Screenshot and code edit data

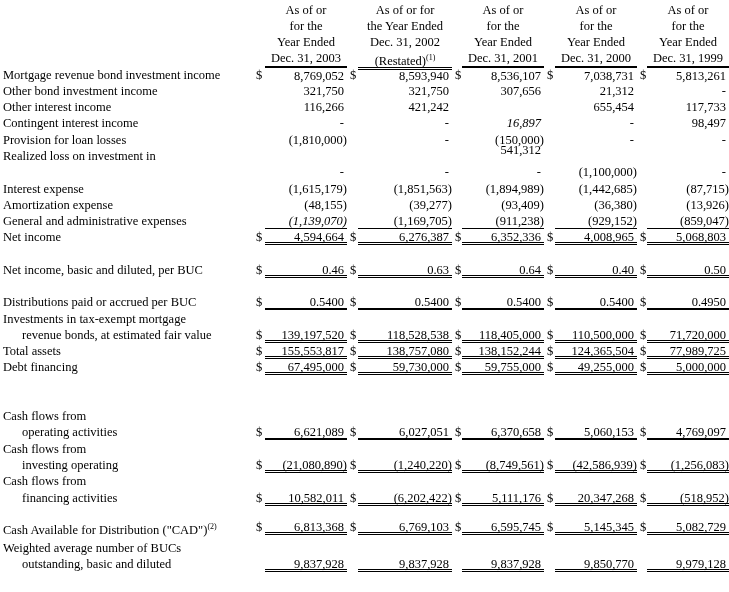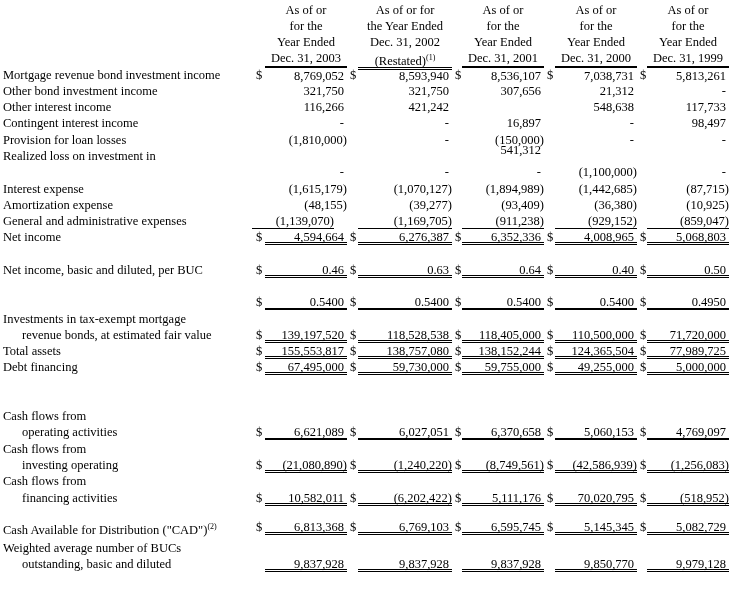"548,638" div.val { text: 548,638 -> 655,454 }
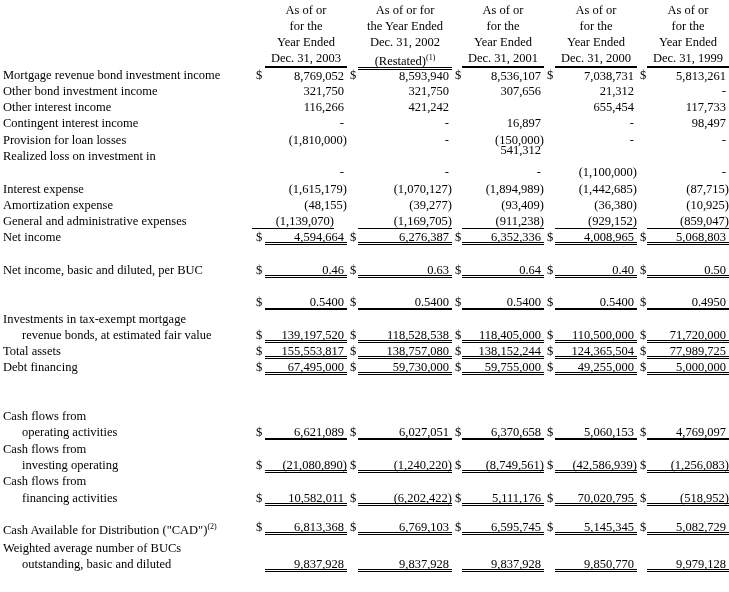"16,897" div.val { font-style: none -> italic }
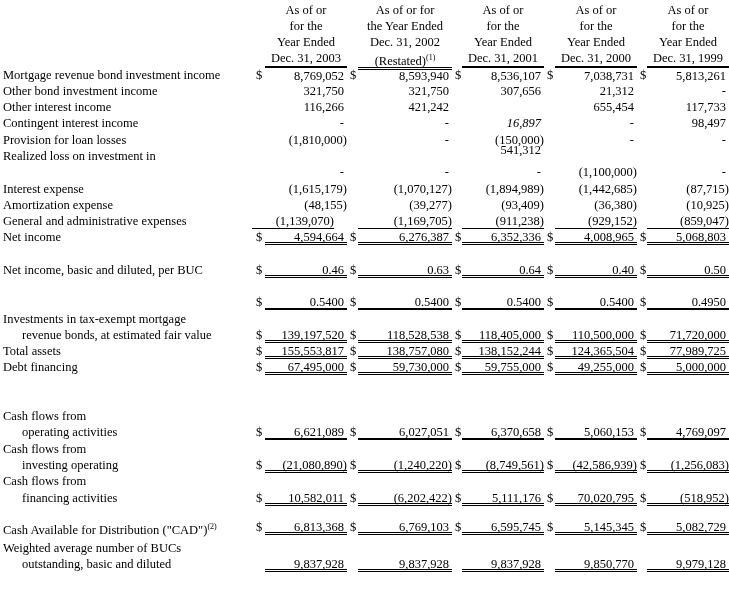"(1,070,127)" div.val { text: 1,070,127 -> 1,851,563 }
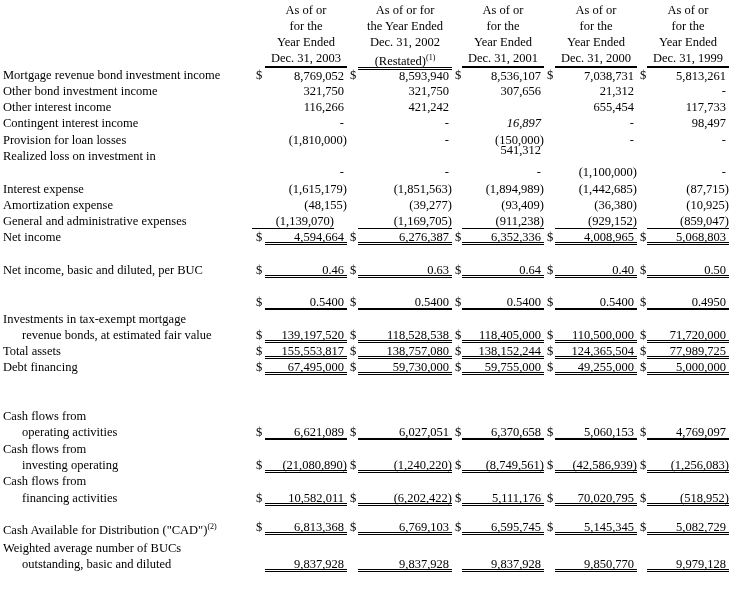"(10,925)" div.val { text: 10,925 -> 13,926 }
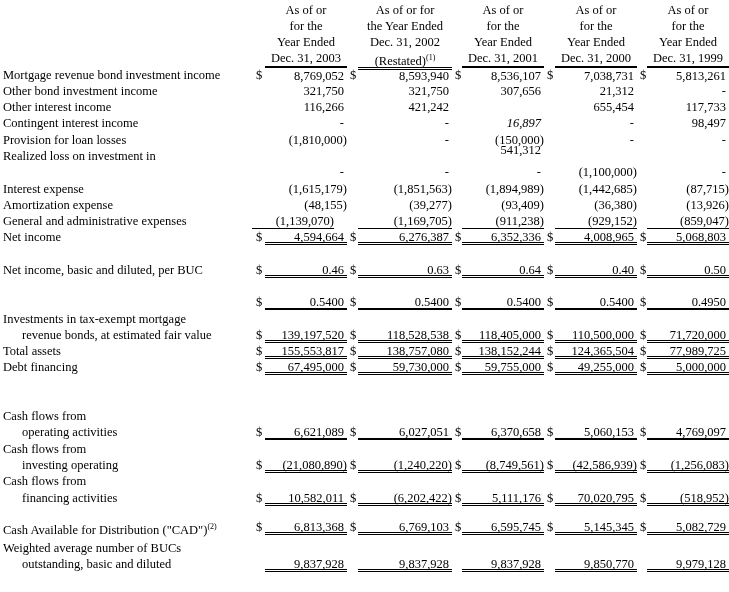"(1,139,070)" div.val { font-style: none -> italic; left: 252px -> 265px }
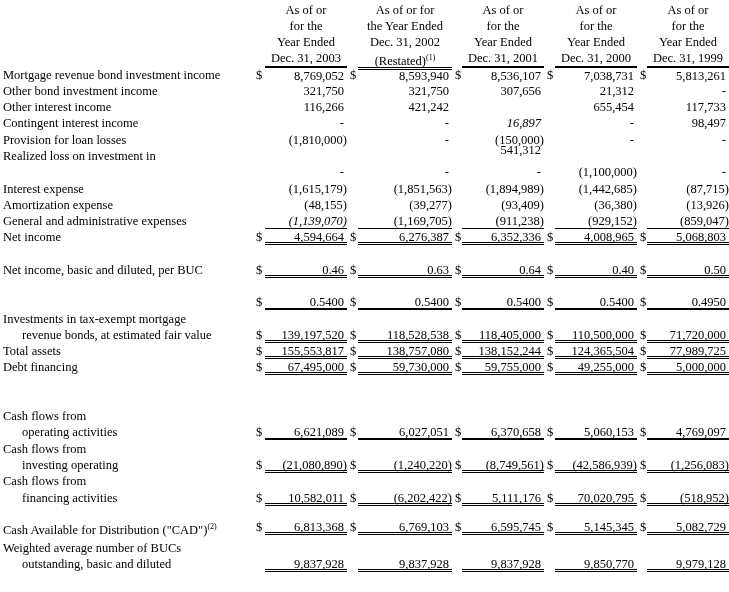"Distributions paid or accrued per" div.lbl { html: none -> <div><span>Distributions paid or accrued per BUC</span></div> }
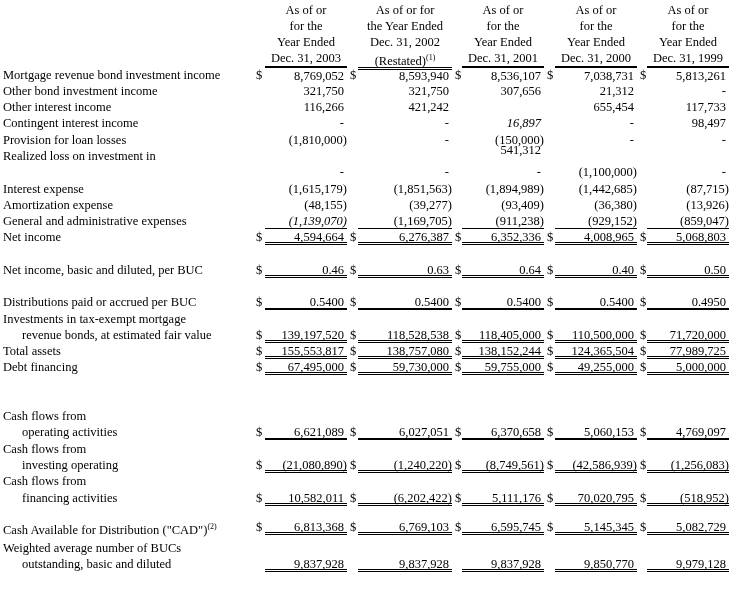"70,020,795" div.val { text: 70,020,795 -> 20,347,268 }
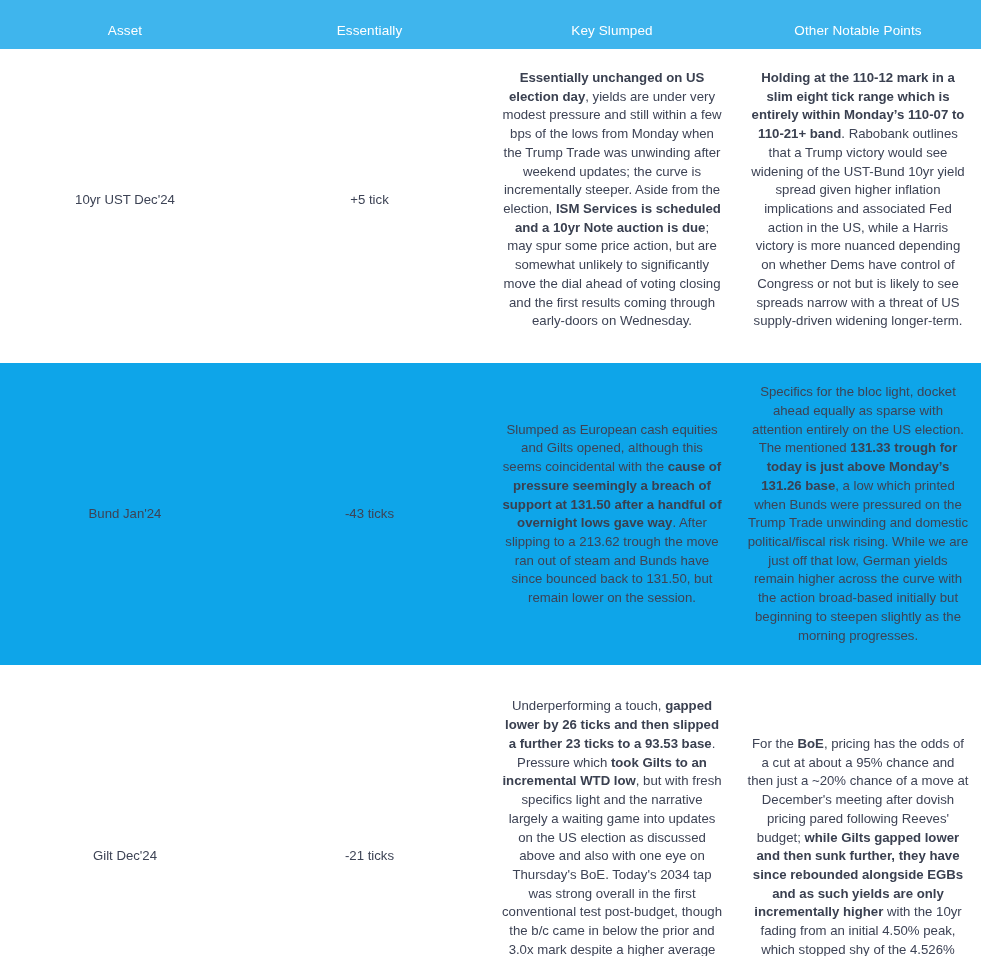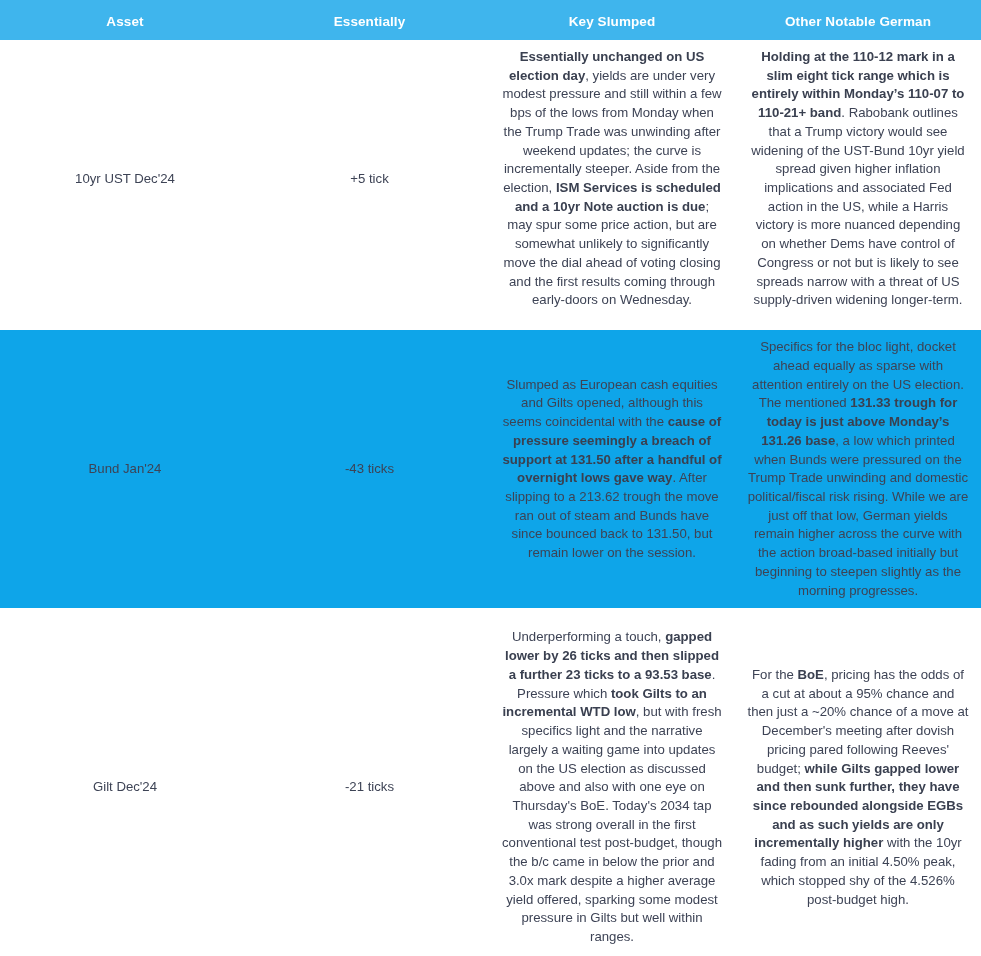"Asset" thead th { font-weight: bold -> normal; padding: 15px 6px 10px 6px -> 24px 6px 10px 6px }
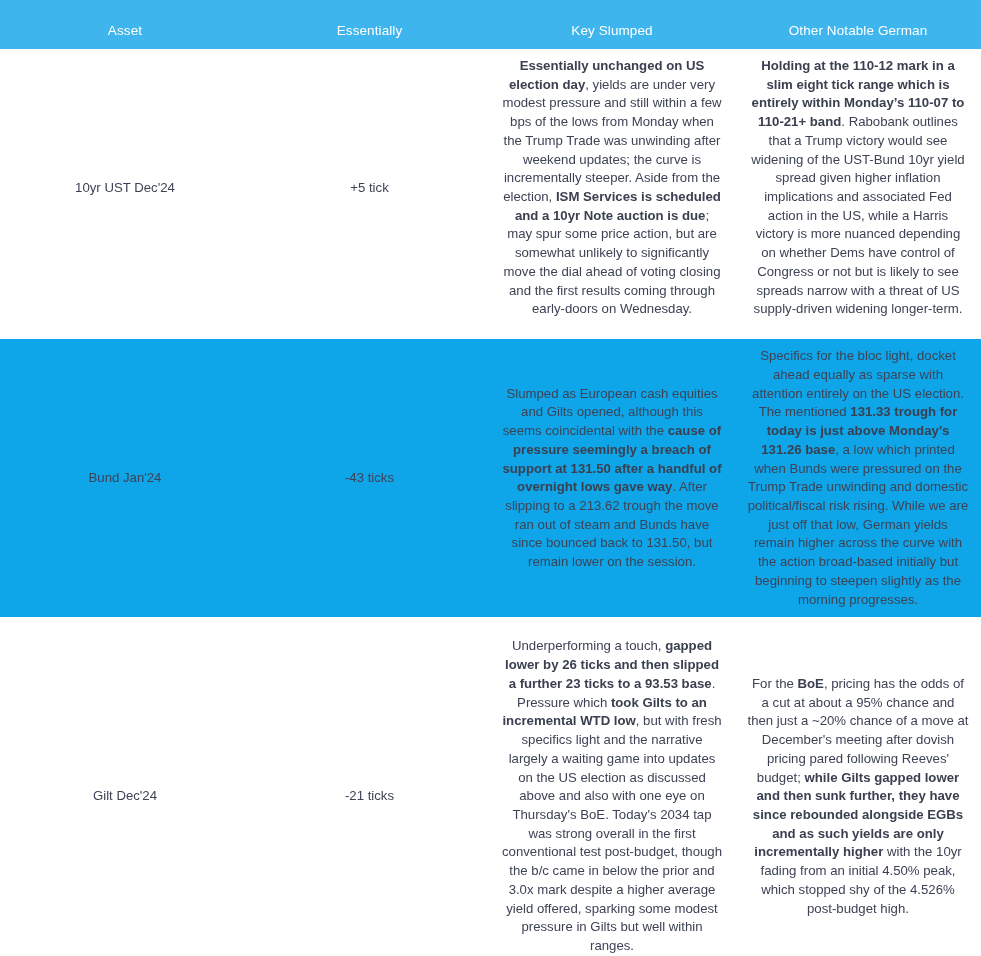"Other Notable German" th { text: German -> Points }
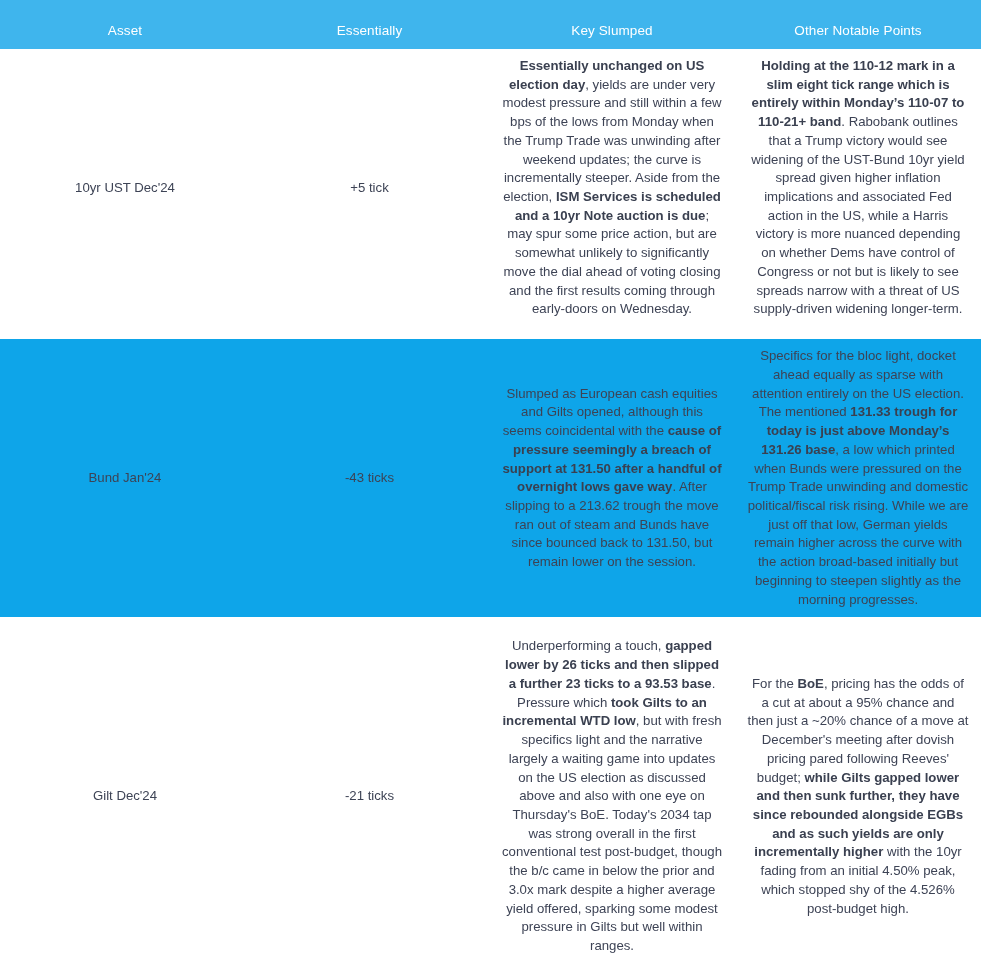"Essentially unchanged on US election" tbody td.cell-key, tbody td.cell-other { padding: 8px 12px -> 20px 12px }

- [What to do]:
When pictures appear among the entries, skip them and copy all remaining text precisely.

- [Problem solution]:
"548,638" div.val { text: 548,638 -> 655,454 }
"16,897" div.val { font-style: none -> italic }
"(1,070,127)" div.val { text: 1,070,127 -> 1,851,563 }
"(10,925)" div.val { text: 10,925 -> 13,926 }
"(1,139,070)" div.val { font-style: none -> italic; left: 252px -> 265px }
"Distributions paid or accrued per" div.lbl { html: none -> <div><span>Distributions paid or accrued per BUC</span></div> }
"70,020,795" div.val { text: 70,020,795 -> 20,347,268 }
"Asset" thead th { font-weight: bold -> normal; padding: 15px 6px 10px 6px -> 24px 6px 10px 6px }
"Other Notable German" th { text: German -> Points }
"Essentially unchanged on US election" tbody td.cell-key, tbody td.cell-other { padding: 8px 12px -> 20px 12px }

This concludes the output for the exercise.